By Ryan Evans
January 27, 2014
This is the latest edition of our Five Questions series. Each week, we feature an expert, practitioner, or leader answering five questions on a topic of current relevance in the world of defense, security, and foreign policy. Well, four of the questions are topical. The fifth is about booze. We are War on the Rocks, after all.
This week, I spoke with Admiral James Stavridis, USN (Ret). He is the former Supreme Allied Commander at NATO and currently Dean of The Fletcher School of Law and Diplomacy at Tufts University. Admiral Stavridis holds a PhD from Fletcher, and has written five books, including Destroyer Command, and over a hundred articles. You can follow him on Twitter @stavridisj.

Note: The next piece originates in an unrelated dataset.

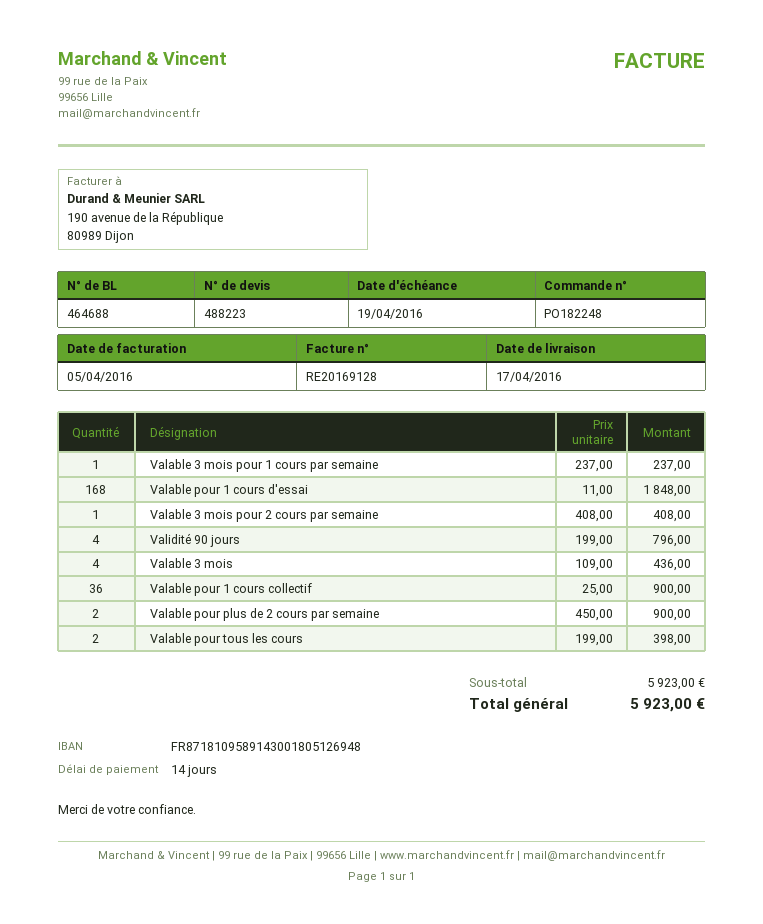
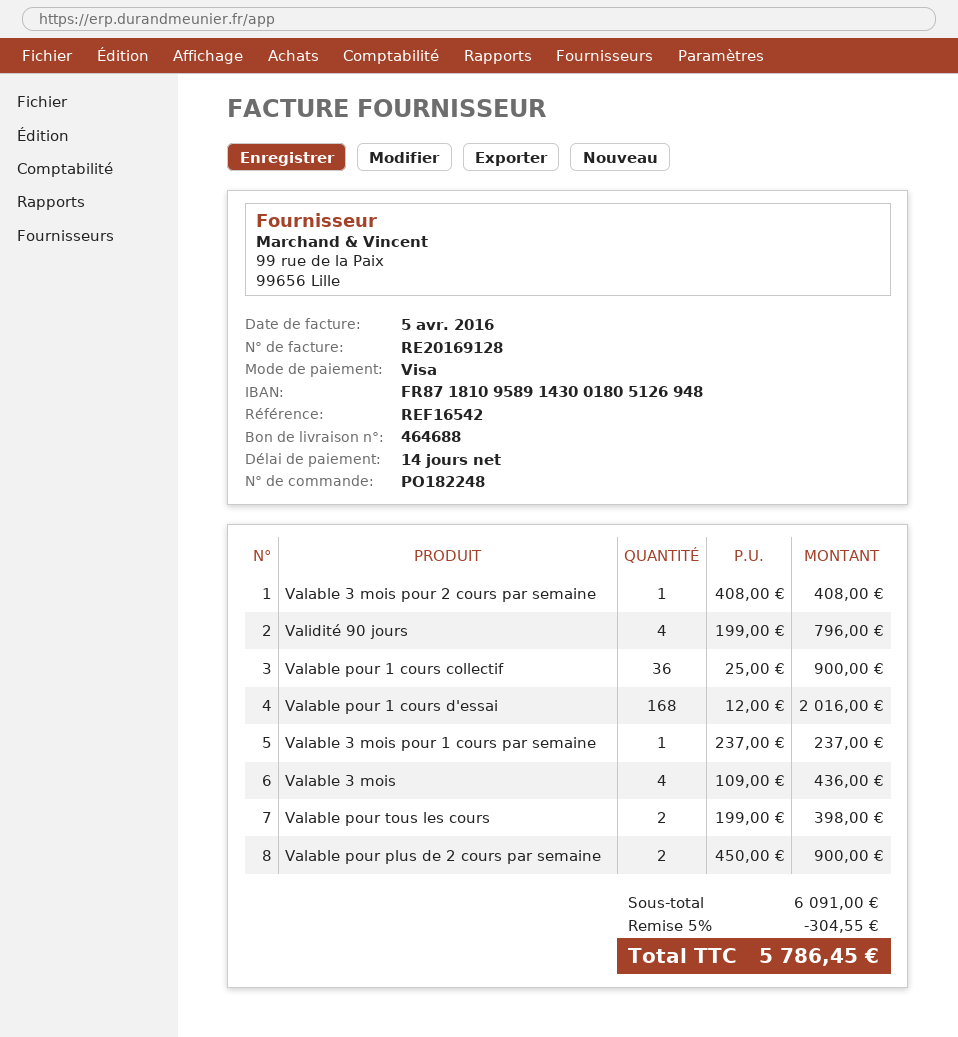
Valable pour 1 cours d'essai: 168 x 11.00 = 1848.00 -> 168 x 12.00 = 2016.00
subtotal: 5923.00 -> 6091.00
discount: none -> 5% = 304.55
total: 5923.00 -> 5786.45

1. Admiral Stavridis, thanks for doing this. You’ve been a great supporter of War on the Rocks since we launched with your review of The Guns at Last Light. Warrior-scholars like you, General Petraeus, and General McMaster have played very important roles in our military during a trying time of two wars and new security challenges. Does this signal a new era defined by the warrior-scholar seeking to bridge theory and practice? Or was this a blip?
I think the nation has always had warrior-scholars (and warrior-diplomats for that matter) and we will continue to have them. Many of the WWII senior officers had published in the US Naval Institute Proceedings and similar journals. Flag Officers like Rear Admiral JC Wylie, Captain Alfred Thayer Mahan, Rear Admiral Stephen B. Luce, and Rear Admiral Bradley Fiske come quickly to mind. As I look at young officers today, we are still producing fine thinkers and writers in the field of strategy, many with PhDs or other advanced degrees. We will not deliver security solely from the barrel of a gun in this turbulent century, and we will need to out-think our opponents as well as out-fight them.
2. In the latest issue of Proceedings, you and David Weinstein call for the consolidation of all the service’s cyber components into a U.S. Cyber Force—not just a joint command, but a full-fledged, new service within DoD? What problems would this solve?
The problems are inefficiency, cross-service competition, lack of standardized training and education, and creating an effective military capability in the cyber world. The pick-up team approach (allowing each service to have its own cyber branch, with different career paths and training regimes) is not efficient. Cyber is too big, too important, and too central to future warfighting not to have a dedicated cadre of individuals who focus on training, equipping, and organizing—and then are made available to the joint commanders for combat operations.